Can you please give us your favorite “Life Lesson Quote”? Can you share how that was relevant to you in your life?

“Don’t Stop Thinking About Tomorrow,” a song lyric by the band Fleetwood Mac. It was my motto in my high school yearbook and remains the key to who I am today.

My determination to rise above the challenges of any given day and to find the path forward to a better tomorrow has been fundamental to who I am, to how I have approached every aspect of my life, and to my journey with and the success of Teens for Food Justice.

Ok super. Let’s now shift to the main part of our discussion about Food Deserts. I know this is intuitive to you, but it will be helpful to expressly articulate this for our readers. Can you please tell us what exactly a food desert is? Does it mean there are places in the US where you can’t buy food?

The Economic Research Service from the U.S. Department of Agriculture defines food deserts as areas with “limited access to supermarkets, supercenters, grocery stores, or other sources of healthy and affordable food.” Also, food deserts are considered to be areas where people live more than one mile from a supermarket in urban neighborhoods or ten miles away in rural areas, where only one out of ten food retail establishments sells fresh fruit or vegetables, and where food that is “culturally relevant” to the local population (i.e. foods traditional to their culture) is largely unavailable.

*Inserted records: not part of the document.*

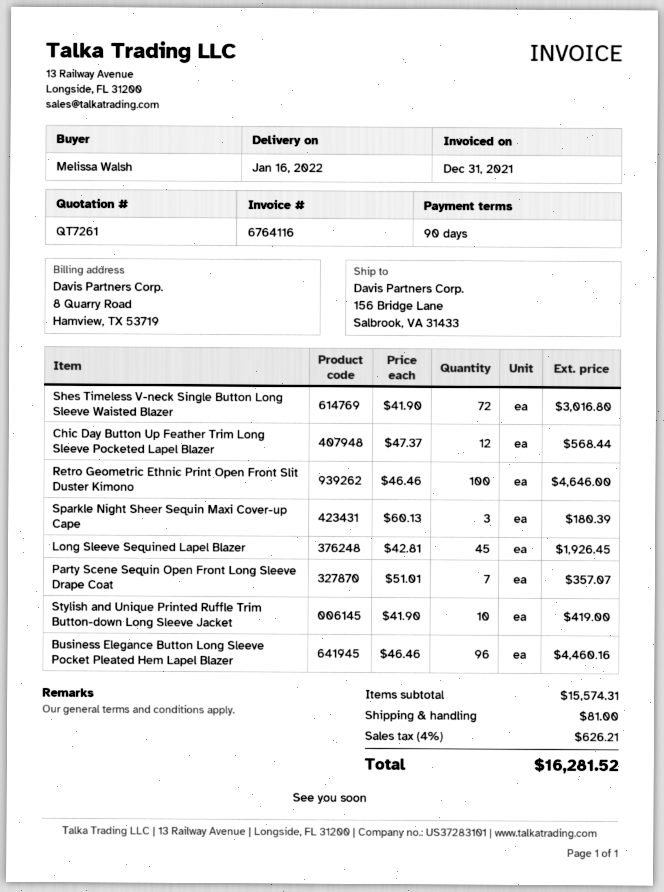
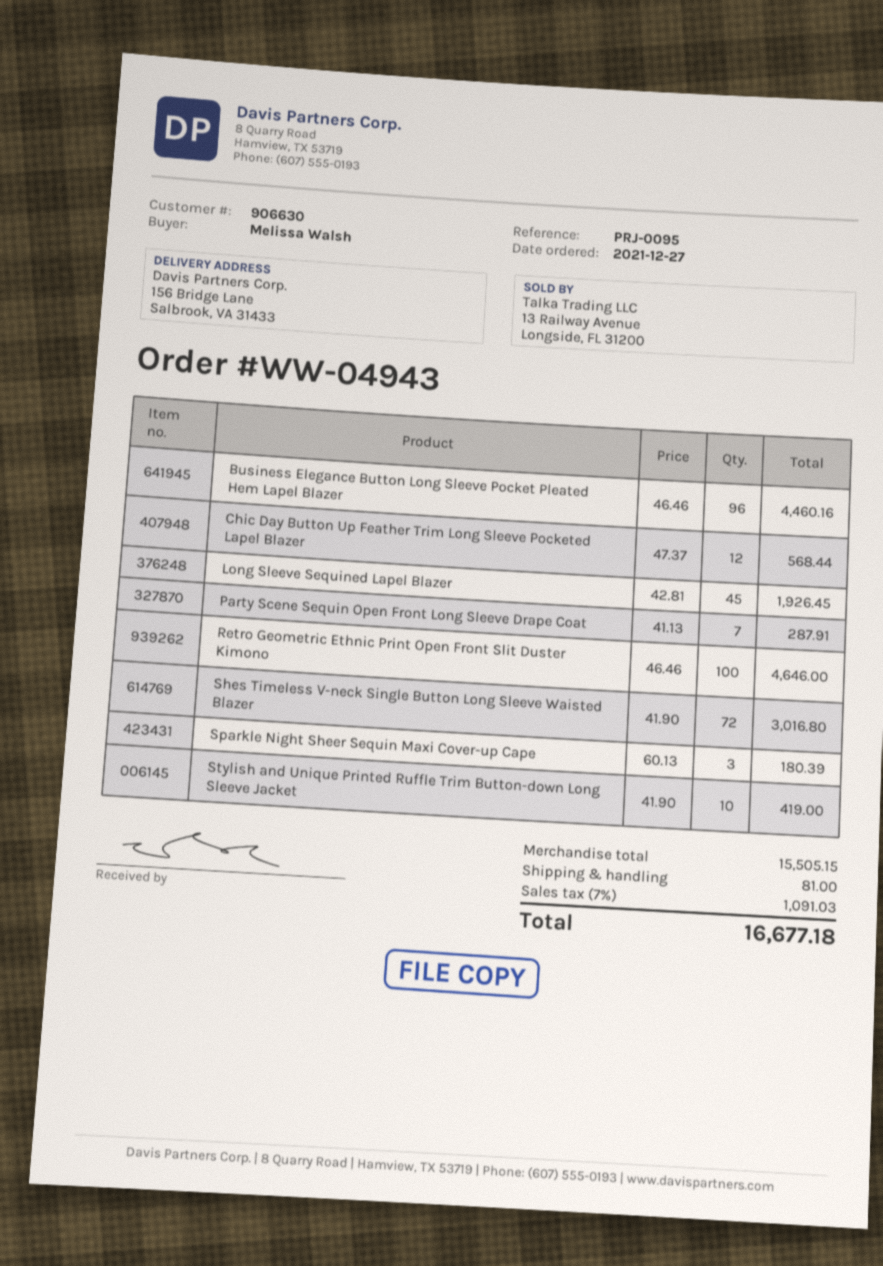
Party Scene Sequin Open Front Long Sleeve Drape Coat: 7 x 51.01 = 357.07 -> 7 x 41.13 = 287.91
subtotal: 15574.31 -> 15505.15
tax: 4% = 626.21 -> 7% = 1091.03
total: 16281.52 -> 16677.18

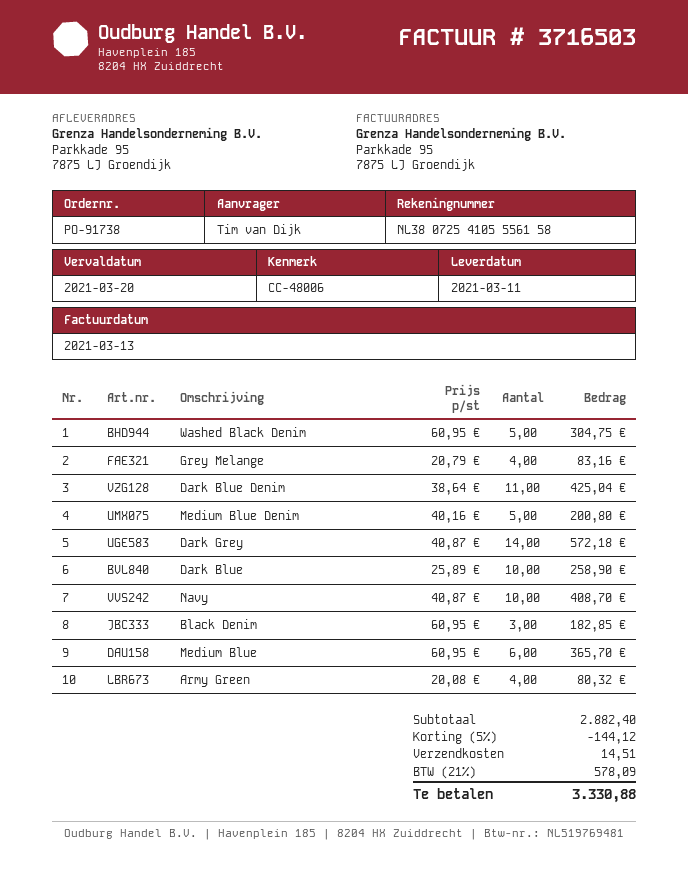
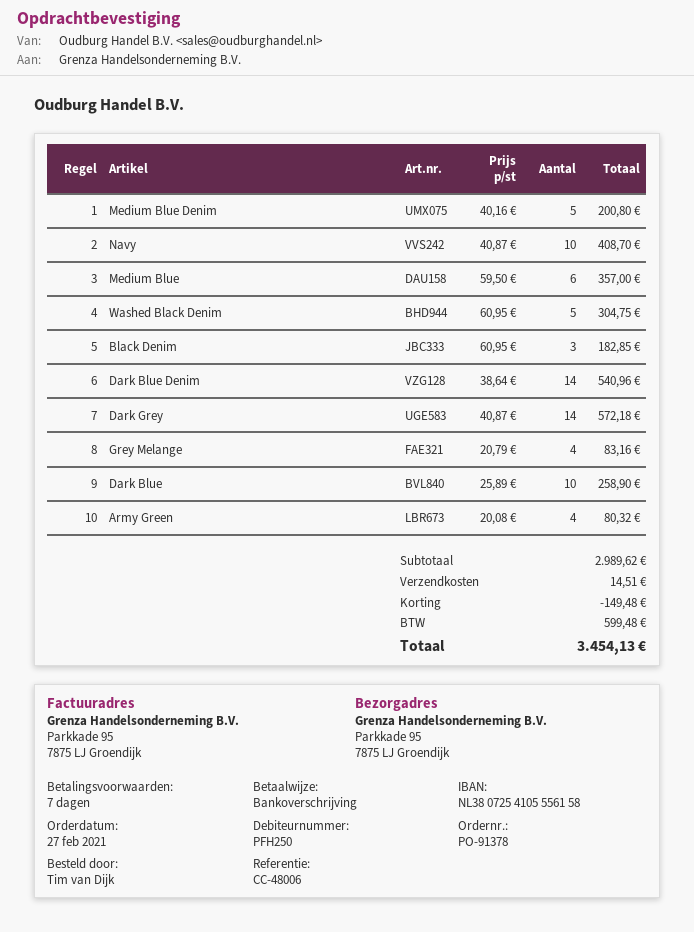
order number: PO-91738 -> PO-91378
Dark Blue Denim: 11 x 38.64 = 425.04 -> 14 x 38.64 = 540.96
Medium Blue: 6 x 60.95 = 365.70 -> 6 x 59.50 = 357.00
subtotal: 2882.40 -> 2989.62
discount: 144.12 -> 149.48
tax: 578.09 -> 599.48
total: 3330.88 -> 3454.13

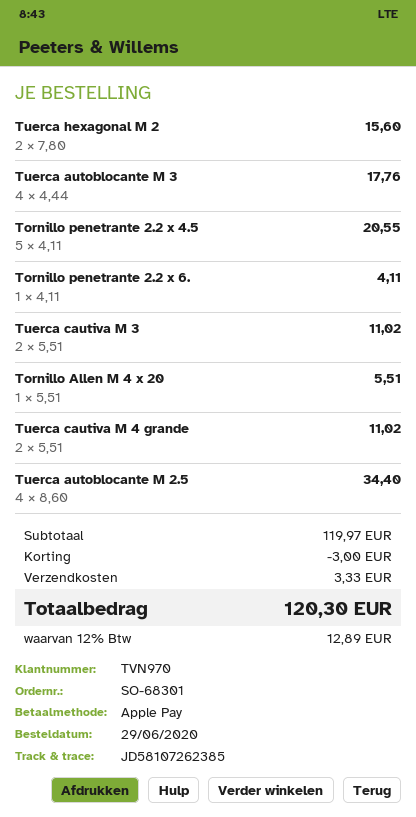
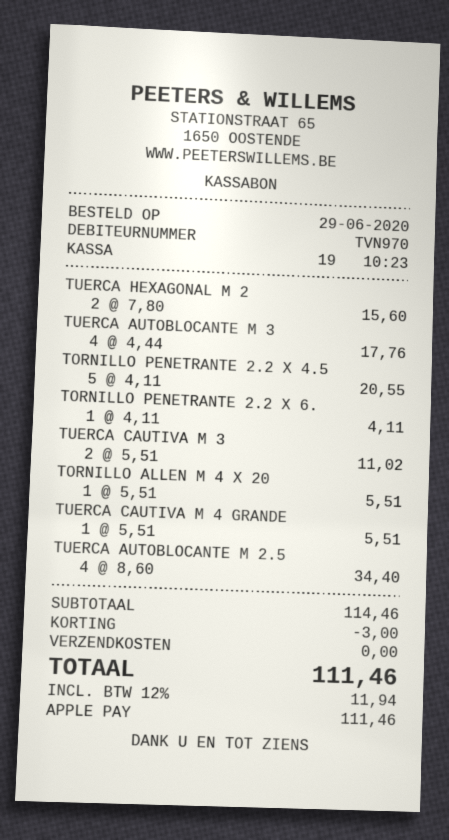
Tuerca cautiva M 4 grande: 2 x 5.51 = 11.02 -> 1 x 5.51 = 5.51
subtotal: 119.97 -> 114.46
shipping: 3.33 -> 0.00
tax: 12% = 12.89 -> 12% = 11.94
total: 120.30 -> 111.46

People who live in food deserts are more susceptible to experiencing food insecurity and diet-related diseases such as diabetes and cardiac disease, due to lack of healthy food in the communities they live in. This unfortunate reality is predominant in lower income communities, particularly those of color.

Despite minor gains in the years prior to the COVID-19 crisis–in 2019, the overall food insecurity rate was the lowest it had been in more than 20 years — more than 35 million people, including nearly 11 million children, were food insecure. Food insecurity remains a pervasive and pernicious issue that affects residents’ quality of life throughout the country and has been exponentially magnified by the COVID-19 pandemic. In fact, Feeding America projects that 42 million people (1 in 8), including 13 million children (1 in 6), may experience food insecurity in 2021.

Current research shows that the combined factors of poverty and food insecurity force people to consume large quantities of cheap, highly-processed, high-calorie/low nutrient foods, leading to obesity/diet-related illness, including diabetes and heart disease. Those who are at greatest risk are children, a fact that has tremendous implications, not only for our next generation’s long-term wellbeing and lifespan, but also for projected healthcare costs and our economy. These systemically-imbalanced inputs and outcomes are evident in the schools and communities where TFFJ works.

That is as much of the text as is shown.